**Given entries:**
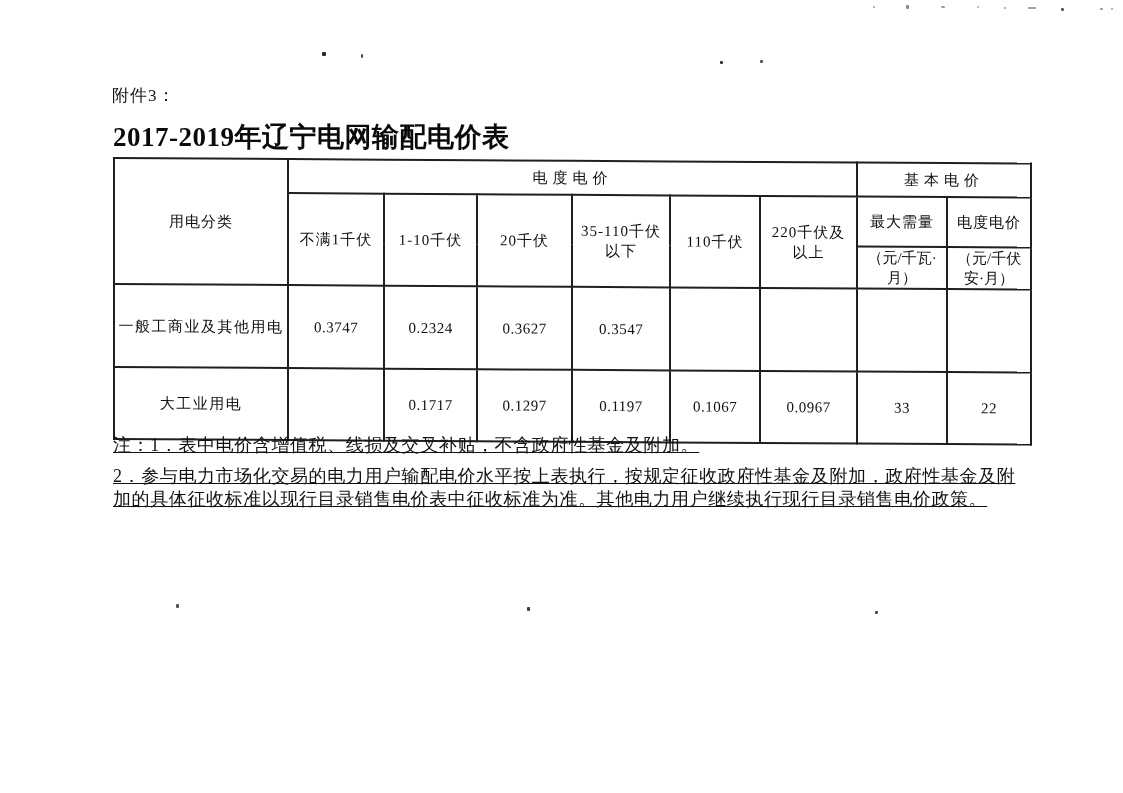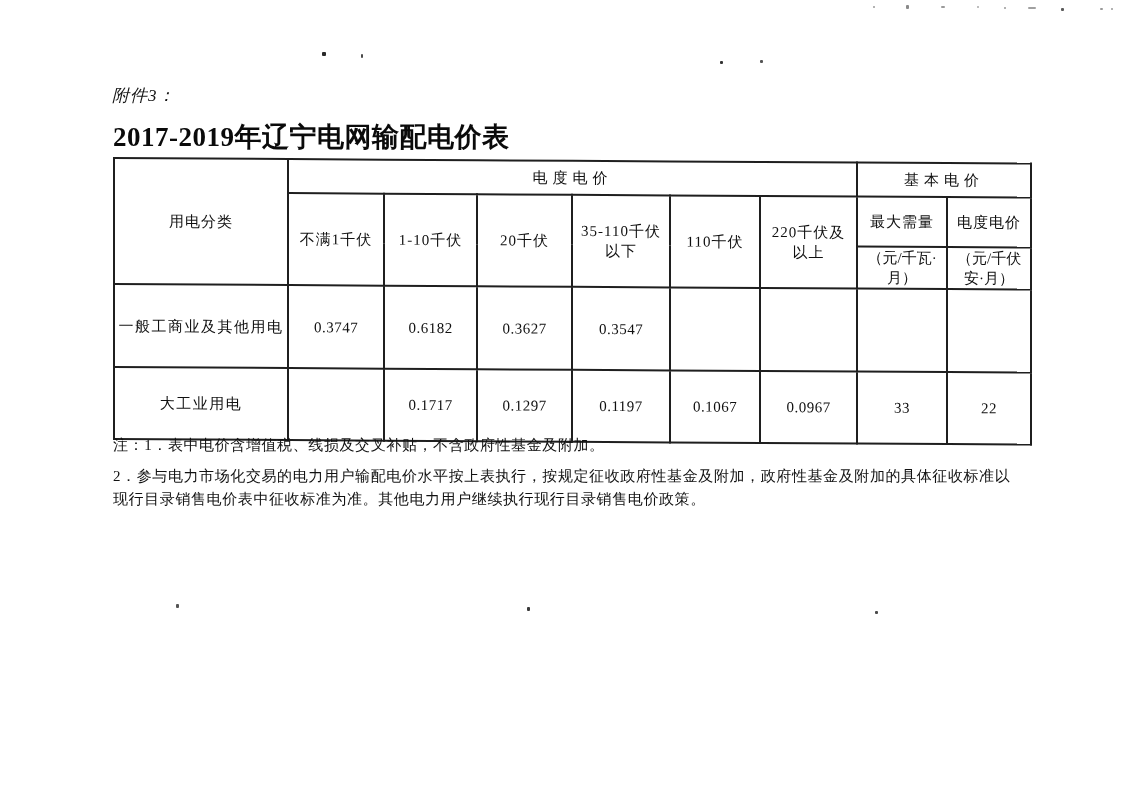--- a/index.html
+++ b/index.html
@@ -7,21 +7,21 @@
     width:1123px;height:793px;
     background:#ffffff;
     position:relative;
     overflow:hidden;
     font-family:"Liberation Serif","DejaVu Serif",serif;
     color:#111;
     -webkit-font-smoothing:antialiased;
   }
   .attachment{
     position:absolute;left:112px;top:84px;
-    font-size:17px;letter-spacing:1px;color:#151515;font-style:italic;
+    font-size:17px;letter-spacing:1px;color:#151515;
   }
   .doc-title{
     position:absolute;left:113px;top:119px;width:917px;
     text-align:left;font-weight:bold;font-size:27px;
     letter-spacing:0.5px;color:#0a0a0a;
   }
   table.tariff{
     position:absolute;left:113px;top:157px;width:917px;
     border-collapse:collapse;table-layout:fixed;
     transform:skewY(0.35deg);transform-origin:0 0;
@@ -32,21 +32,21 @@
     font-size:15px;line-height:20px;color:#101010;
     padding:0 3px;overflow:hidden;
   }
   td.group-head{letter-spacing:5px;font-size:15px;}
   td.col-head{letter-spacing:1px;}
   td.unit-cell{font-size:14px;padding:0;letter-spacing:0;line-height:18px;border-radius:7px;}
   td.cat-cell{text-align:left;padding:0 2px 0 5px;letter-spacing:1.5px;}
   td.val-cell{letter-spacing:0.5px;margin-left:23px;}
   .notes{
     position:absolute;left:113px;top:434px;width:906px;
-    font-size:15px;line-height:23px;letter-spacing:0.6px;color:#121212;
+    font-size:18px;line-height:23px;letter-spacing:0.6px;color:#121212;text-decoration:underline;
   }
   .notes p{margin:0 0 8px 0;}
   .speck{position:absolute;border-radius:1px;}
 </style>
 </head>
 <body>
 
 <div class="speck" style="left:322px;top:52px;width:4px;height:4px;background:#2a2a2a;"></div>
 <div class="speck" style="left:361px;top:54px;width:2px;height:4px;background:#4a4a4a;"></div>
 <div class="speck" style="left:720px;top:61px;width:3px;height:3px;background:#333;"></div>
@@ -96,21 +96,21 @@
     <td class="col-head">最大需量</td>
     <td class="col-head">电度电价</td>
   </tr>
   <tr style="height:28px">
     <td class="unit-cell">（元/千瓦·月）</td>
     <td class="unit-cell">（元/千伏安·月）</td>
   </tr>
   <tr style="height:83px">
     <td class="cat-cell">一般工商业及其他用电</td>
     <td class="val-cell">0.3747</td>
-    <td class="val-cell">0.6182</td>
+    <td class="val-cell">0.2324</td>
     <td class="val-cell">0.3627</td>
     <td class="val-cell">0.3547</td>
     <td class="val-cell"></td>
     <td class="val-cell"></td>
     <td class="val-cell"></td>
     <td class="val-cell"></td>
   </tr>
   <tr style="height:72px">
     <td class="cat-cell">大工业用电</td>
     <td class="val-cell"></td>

**Task:**
Each line that holds the string "align" is to be copied from the entries above.

**Result of the task:**
     text-align:left;font-weight:bold;font-size:27px;
   td.cat-cell{text-align:left;padding:0 2px 0 5px;letter-spacing:1.5px;}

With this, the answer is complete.